The web can be said to be decentralized but it's dominated by large players all the way from hosting to browsers. If all three major browsers don't agree on your proposal, it's effectively dead. Who's to say entrenched players won't arise in your vision of a decentralized social media?
Nah, centralized apps have won because mass appeal and market momentum hinges on factors almost entirely other than an app's technical architecture.
I disagree. People just need to build a good social networking protocol.
Email for example can be thought of as a social networking app but it's really decentralised.
While you can ban Gmail, it's really hard to ban Email.
Something like AT Protocol would be what it would like like or activity pub.
But so far, they are all so bad.
I don't think that's at odds with what I said. If there's a good decentralized protocol that gets momentum, good for it. But, the interests that build social media apps well in terms of what is successful in the marketplace, usually chose not to do that because it isn't in their interest to do so. They spend a lot of money on marketing, driving engagement, etc, and most don't want to share it.

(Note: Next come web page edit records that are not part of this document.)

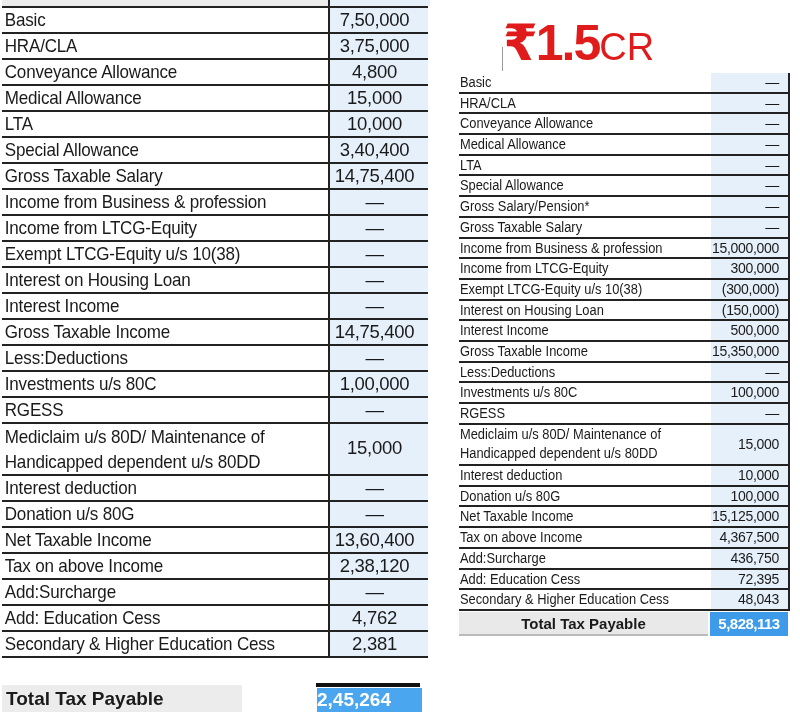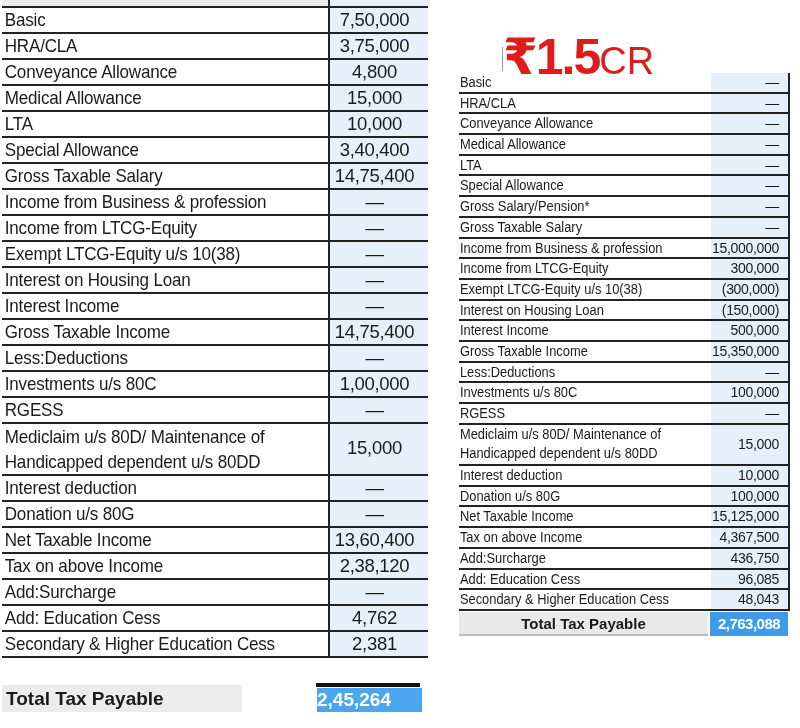"₹1.5CR" .title { top: 32px -> 18px }
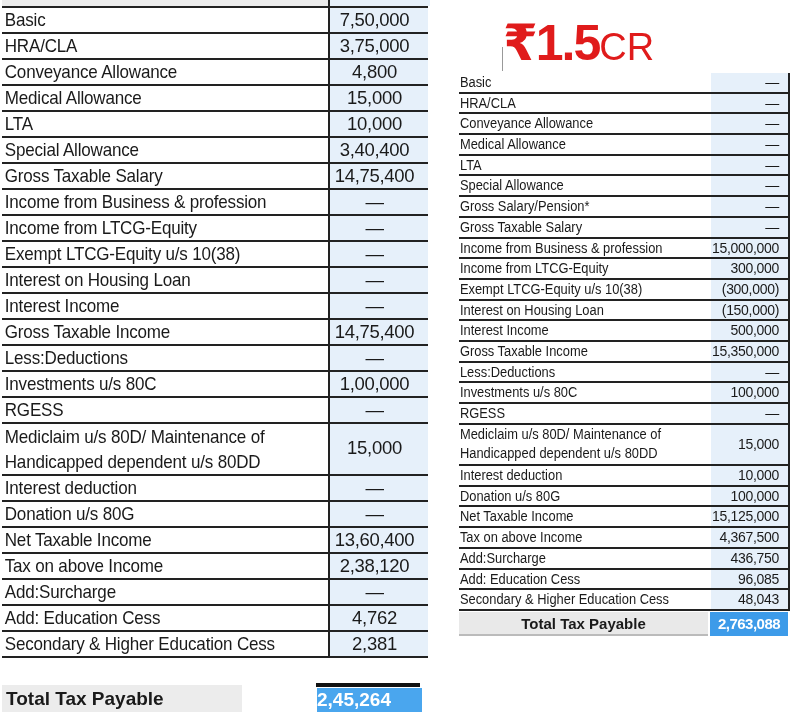"96,085" div.val { text: 96,085 -> 72,395 }
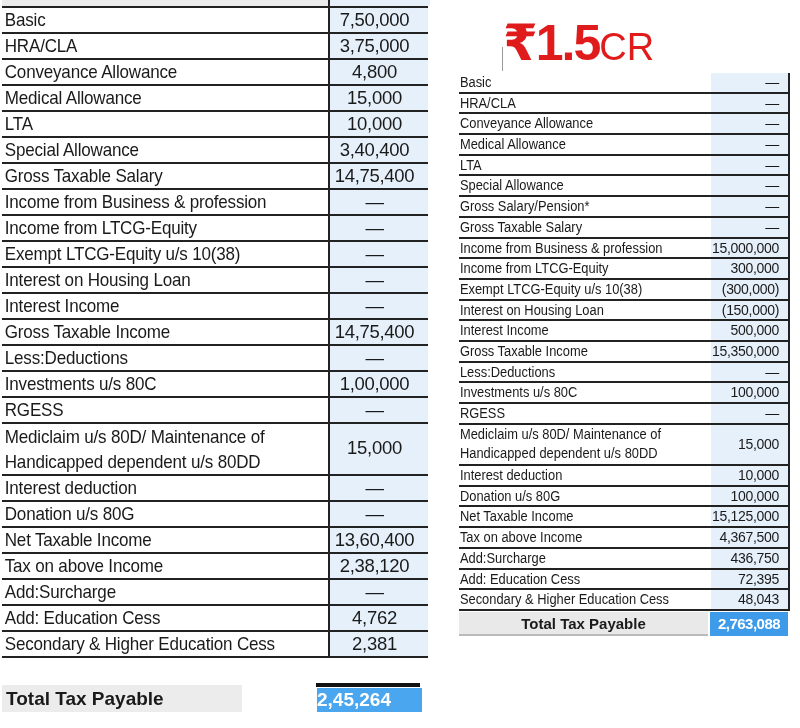"2,763,088" div.r-total-val { text: 2,763,088 -> 5,828,113 }
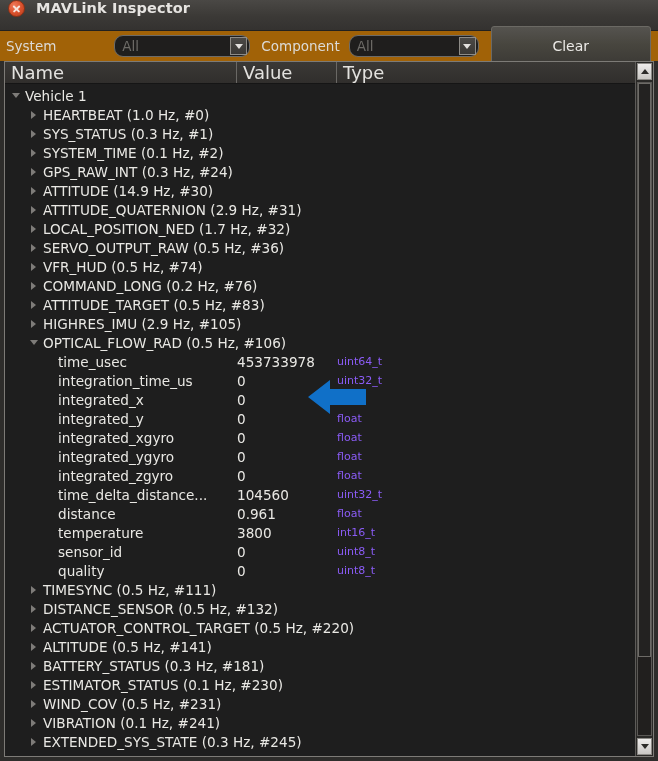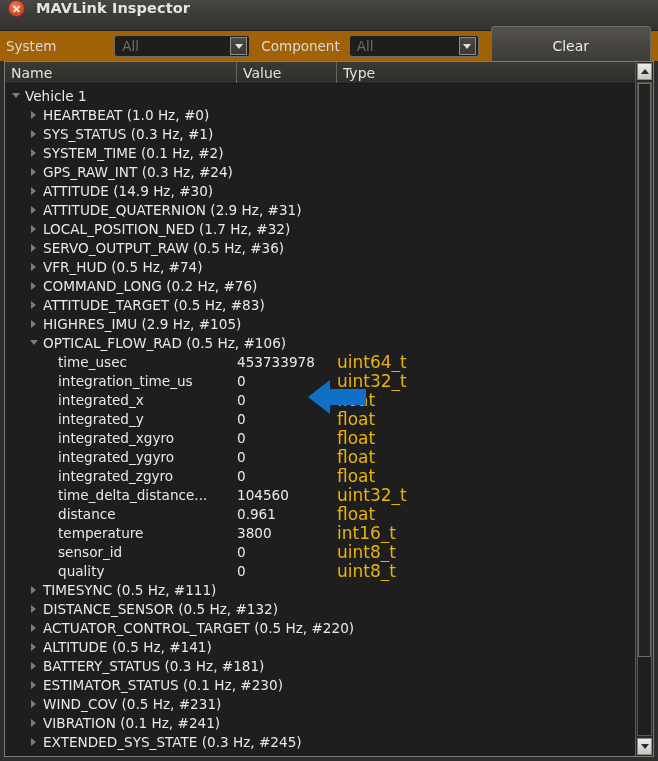"All" .combo { border-radius: 3px -> 9px }
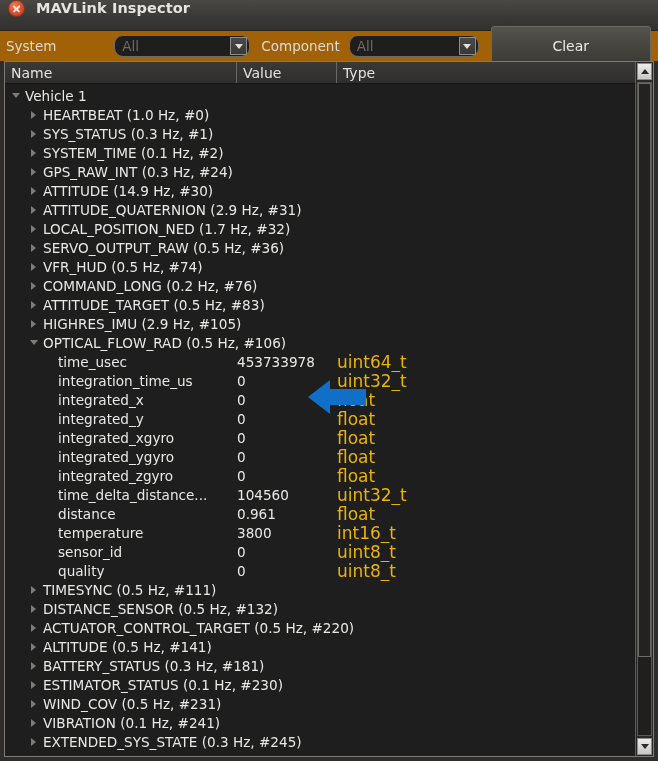"Name" .th { font-size: 14px -> 18px }
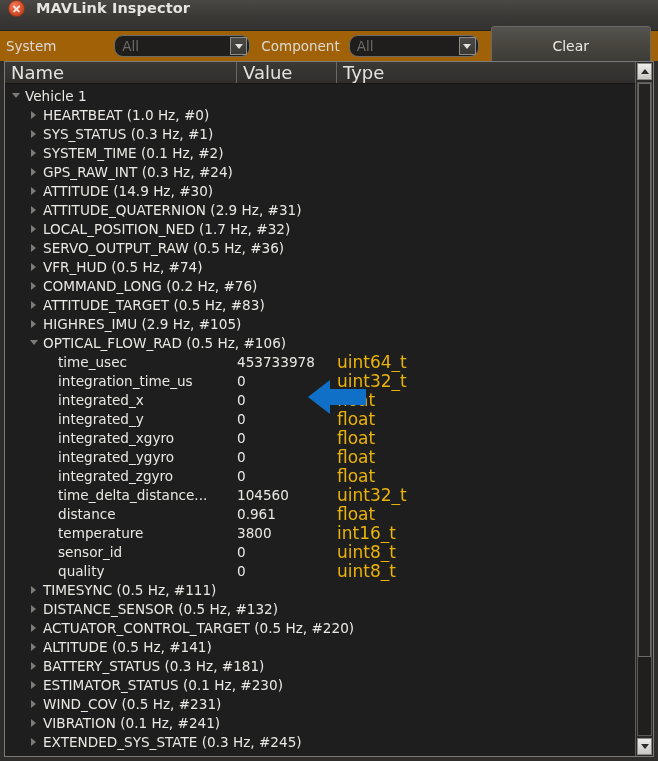"uint64_t" .row.field .f-type { color: #eab308 -> #8b5cf6; font-size: 17px -> 11px }
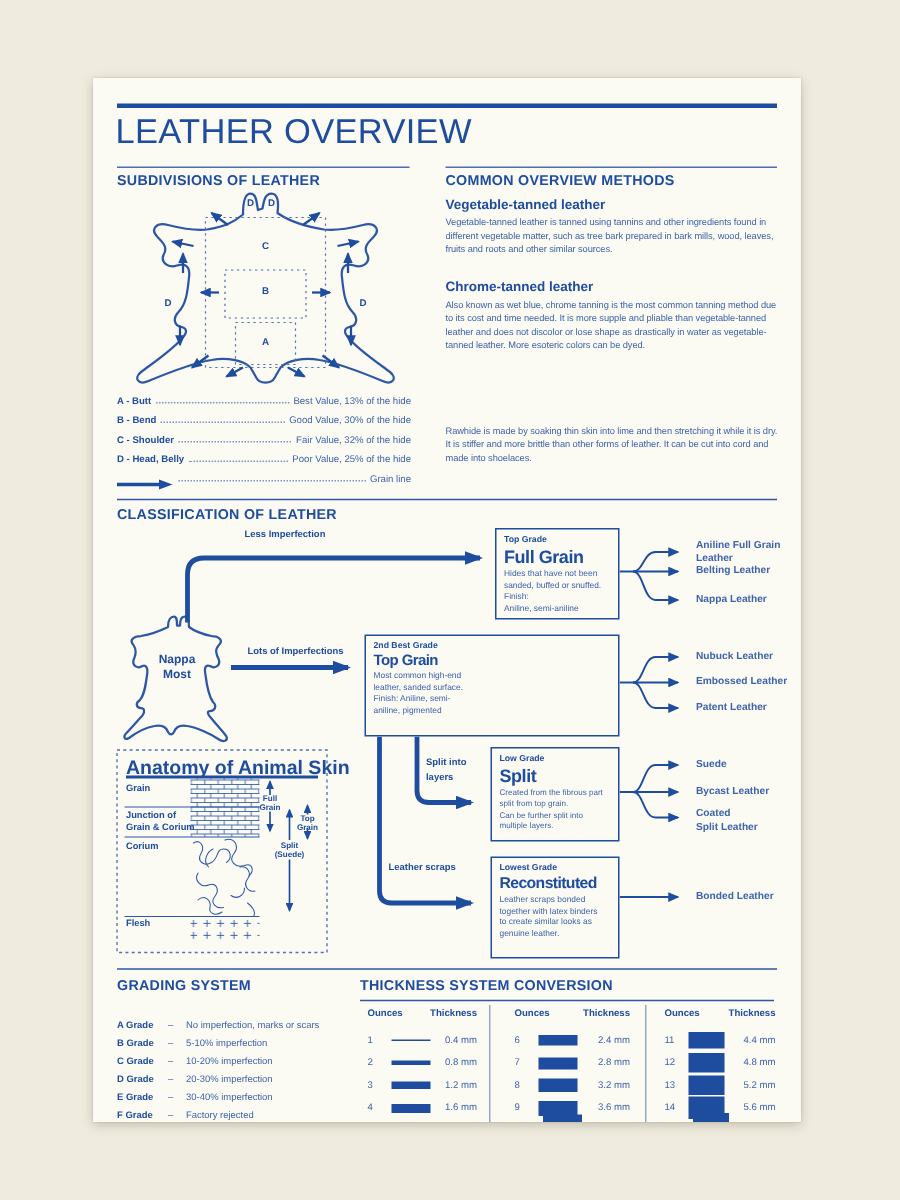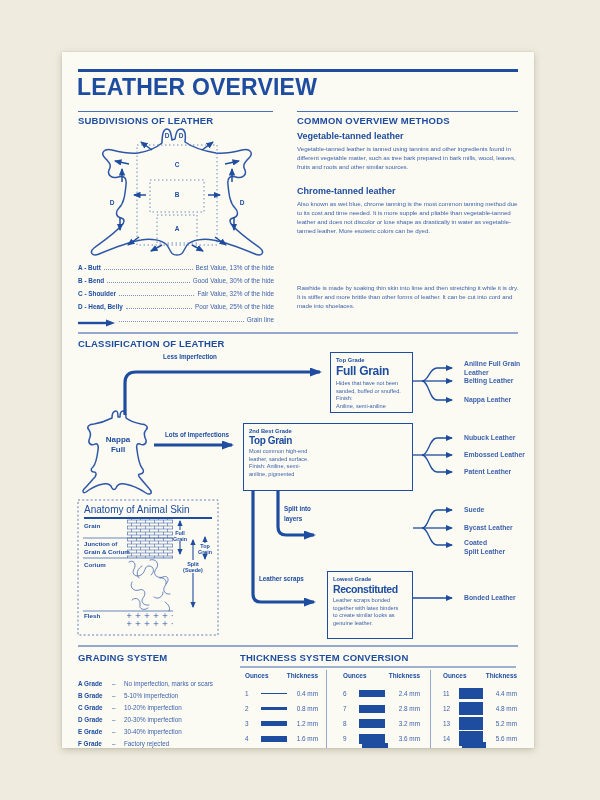"LEATHER OVERVIEW" .h1 { font-weight: bold -> normal }
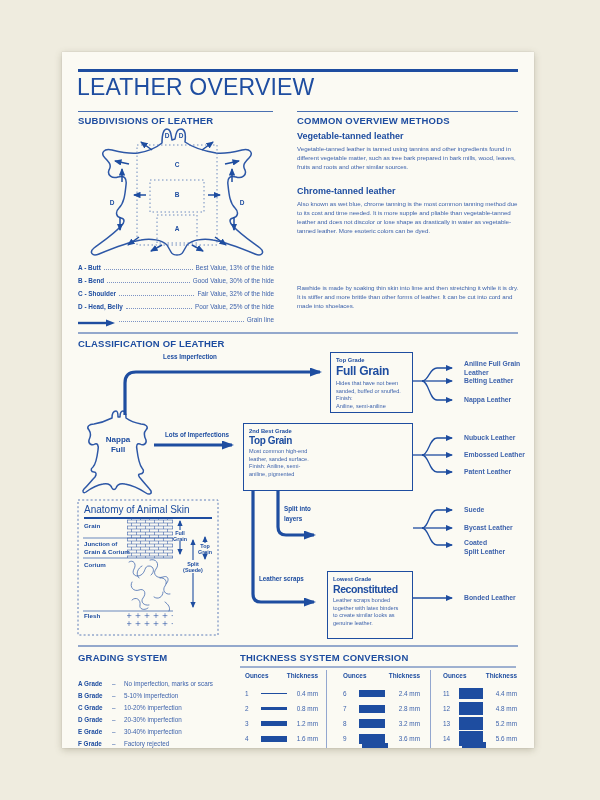"Full" div { text: Full -> Most }
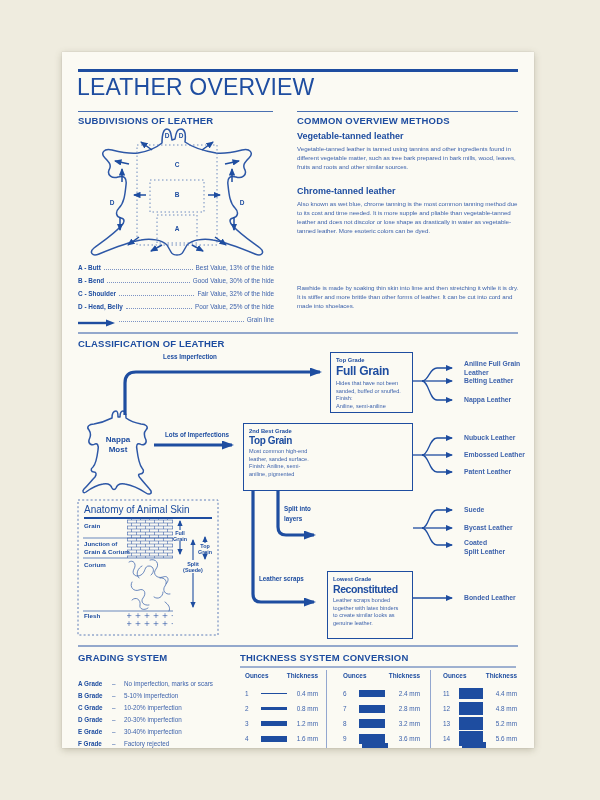"Anatomy of Animal Skin" .an.t { font-size: 10px -> 13px; font-weight: normal -> bold }
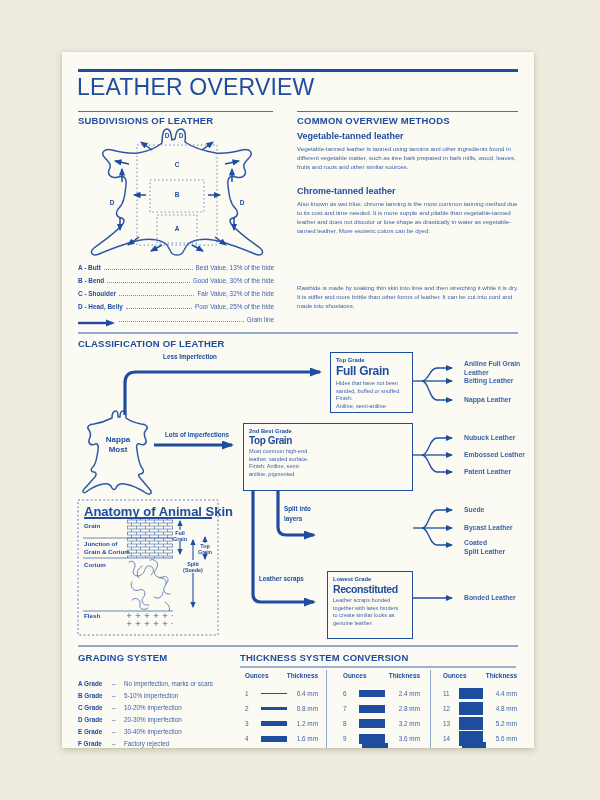"Split" div.box { html: none -> <div> <div>Low Grade</div> <div>Split</div> <div>Created from the fibrous part split from top grain. Can be further split into multiple layers.</div> </div> }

Email is a bit of an outlier because it gained critical mass before the web was predominantly commercialized.
You mean PeerTube? Perhaps it could also be combined ith I2P.
Exactly - there are technical solutions, they just rely on mass uptake in order to work.
> completely anonymized, uncensorable alternative.
So a fountain of child sexual assault material?
We have that. Welcome to the World Wide Web.
We all walked into the walled gardens and went "ooh, looks mighty nice in here!"